### Exercise requirements
Every line of the material that includes the word "border" is to be shown.

### Data excerpts

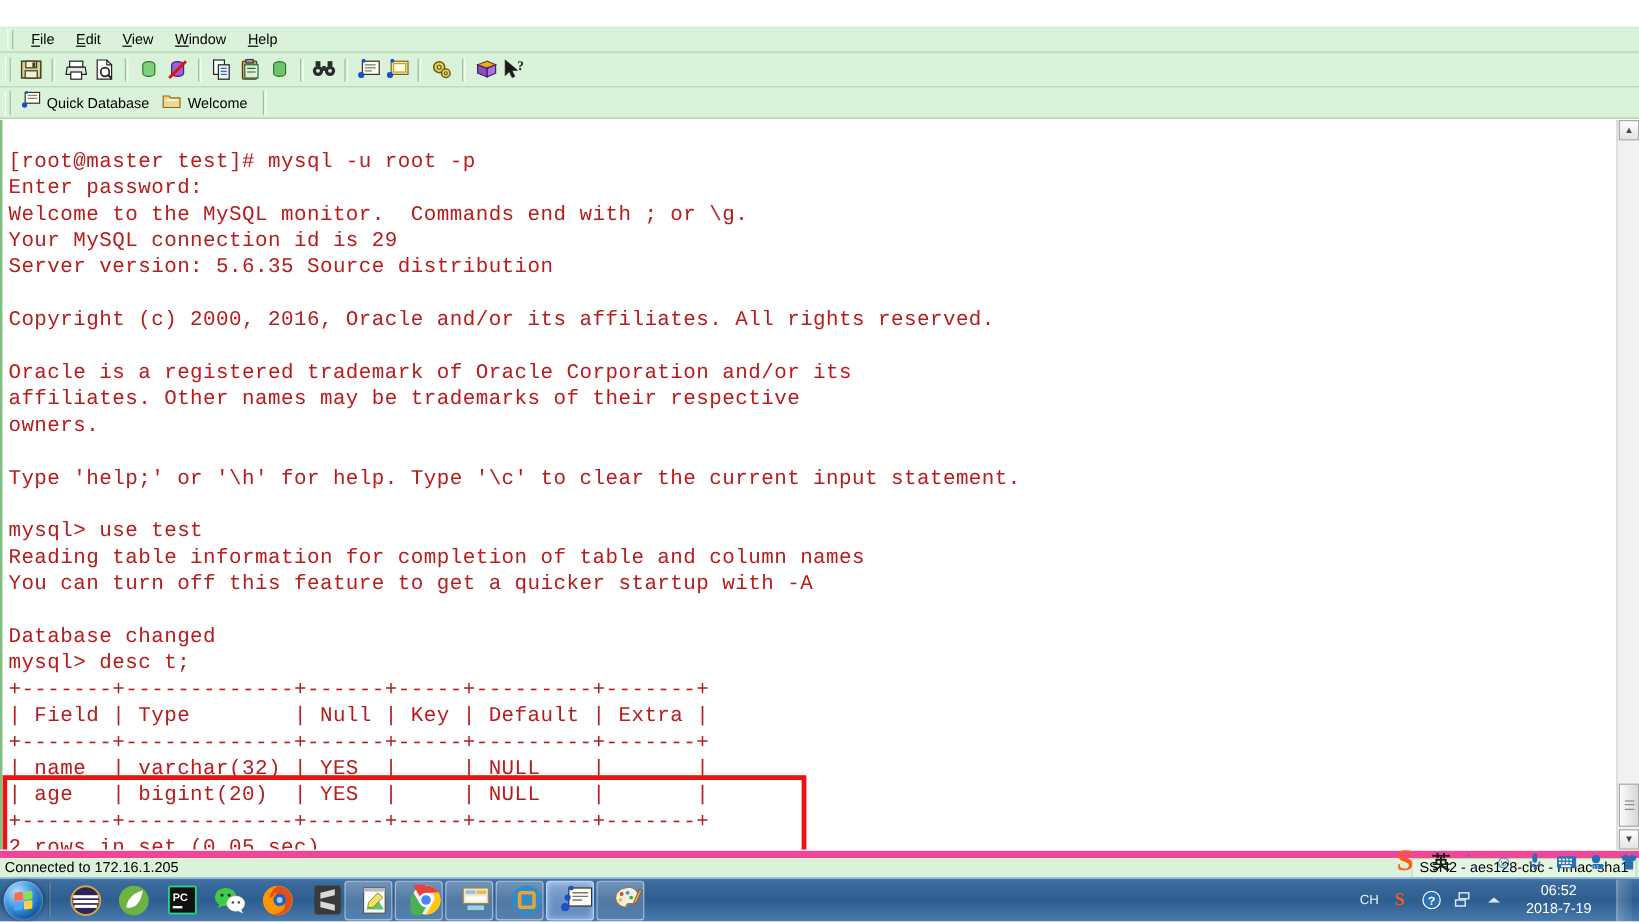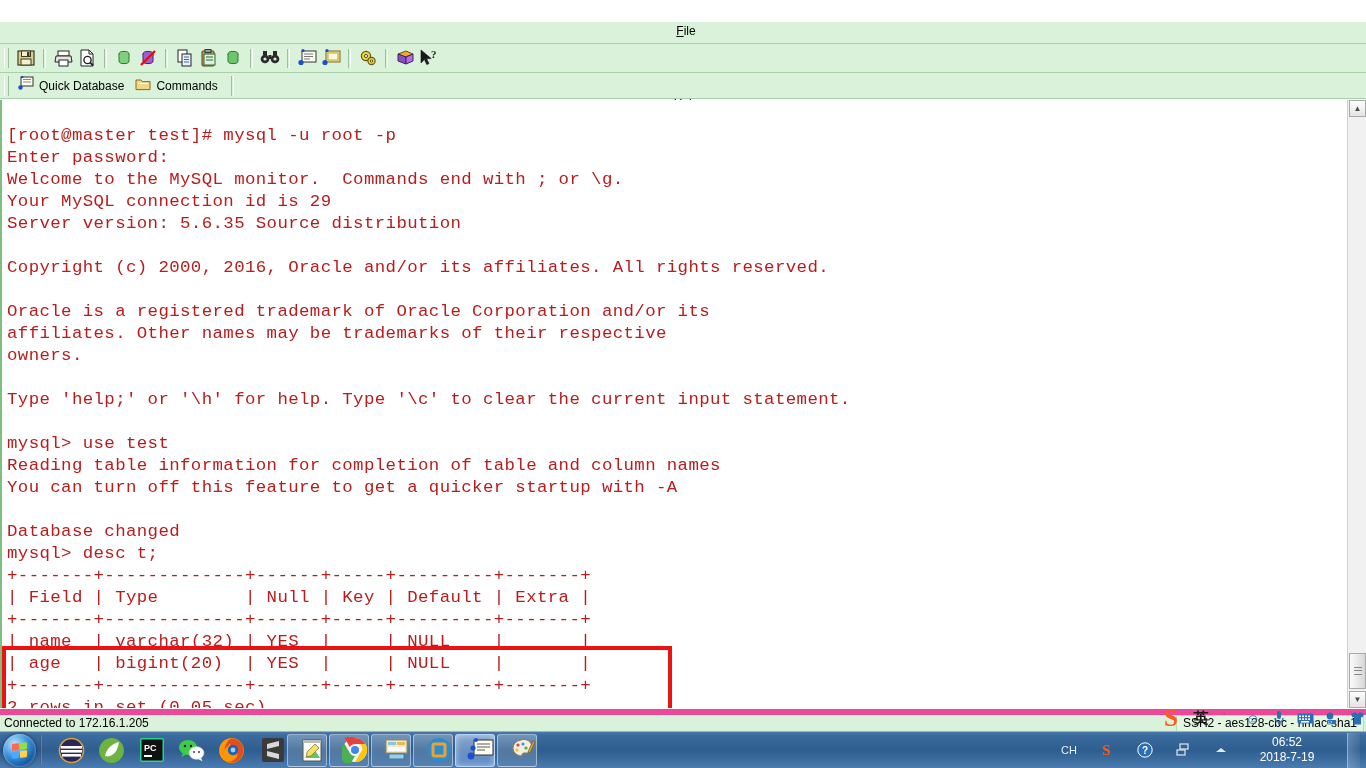--- a/index.html
+++ b/index.html
@@ -71,21 +71,21 @@
   .win-btn .sq-glyph:after {
     content: ""; position: absolute; left: 3px; top: 0px; width: 8px; height: 6px;
     border: 1px solid #3a5570; border-top-width: 2px; background: transparent;
   }
 
   
   .menubar {
     position: absolute; left: 0; top: 22px; width: 1366px; height: 22px;
     background: #d9f2d9; border-bottom: 1px solid #a8cfa8;
     box-sizing: border-box;
-    display: flex; align-items: center; padding-left: 6px; flex-direction: column;
+    display: flex; align-items: center; padding-left: 6px;
   }
   .menubar .grip {
     width: 3px; height: 16px; border-left: 1px solid #fff; border-right: 1px solid #9cbf9c;
     margin-right: 6px;
   }
   .menu-item {
     font-size: 12px; color: #000; padding: 2px 9px; cursor: default;
   }
   .menu-item u { text-decoration: underline; }
 
@@ -247,21 +247,21 @@
     border-radius: 3px;
     background: linear-gradient(to bottom, rgba(255,255,255,.28), rgba(255,255,255,.07));
   }
   .task-icon.active {
     border: 1px solid rgba(190,220,255,.9);
     border-radius: 3px;
     background: linear-gradient(to bottom, rgba(200,220,255,.55), rgba(130,170,230,.45));
     box-shadow: inset 0 0 6px rgba(255,255,255,.5);
   }
   .tray {
-    margin-left: auto; display: flex; align-items: center; gap: 21px; padding-right: 6px;
+    margin-left: auto; display: flex; align-items: center; gap: 9px; padding-right: 6px;
   }
   .tray-text { color: #e8f2fb; font-size: 11px; }
   .tray-icon { width: 17px; height: 17px; display: flex; align-items: center; justify-content: center; color: #dfeaf5; font-size: 12px; }
   .clock {
     color: #ffffff; font-size: 12px; line-height: 15px; text-align: center;
     padding: 0 6px; min-width: 62px;
   }
   .show-desktop {
     width: 12px; height: 35px; margin-left: 2px;
     background: linear-gradient(to right, rgba(255,255,255,.20), rgba(255,255,255,.05));
@@ -426,21 +426,21 @@
       </span>
       <span>Quick Database</span>
     </div>
     <div class="cb-item">
       <span>
         <svg width="16" height="14" viewBox="0 0 16 14">
           <path d="M1 3 h5 l1.4 1.6 h7.6 v8 h-14 z" fill="#f0d68a" stroke="#8a6a20" stroke-width="1"></path>
           <rect x="3" y="6" width="10" height="1" fill="#ffffff"></rect>
         </svg>
       </span>
-      <span>Commands</span>
+      <span>Welcome</span>
     </div>
     <div class="cb-sep"></div>
   </div>
 
   <div class="terminal">
     <pre class="term-text">[root@master test]# mysql -u root -p
 Enter password:
 Welcome to the MySQL monitor.  Commands end with ; or \g.
 Your MySQL connection id is 29
 Server version: 5.6.35 Source distribution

### Answer to this task
     border: 1px solid #3a5570; border-top-width: 2px; background: transparent;
     background: #d9f2d9; border-bottom: 1px solid #a8cfa8;
     box-sizing: border-box;
     width: 3px; height: 16px; border-left: 1px solid #fff; border-right: 1px solid #9cbf9c;
     border-radius: 3px;
     border: 1px solid rgba(190,220,255,.9);
     border-radius: 3px;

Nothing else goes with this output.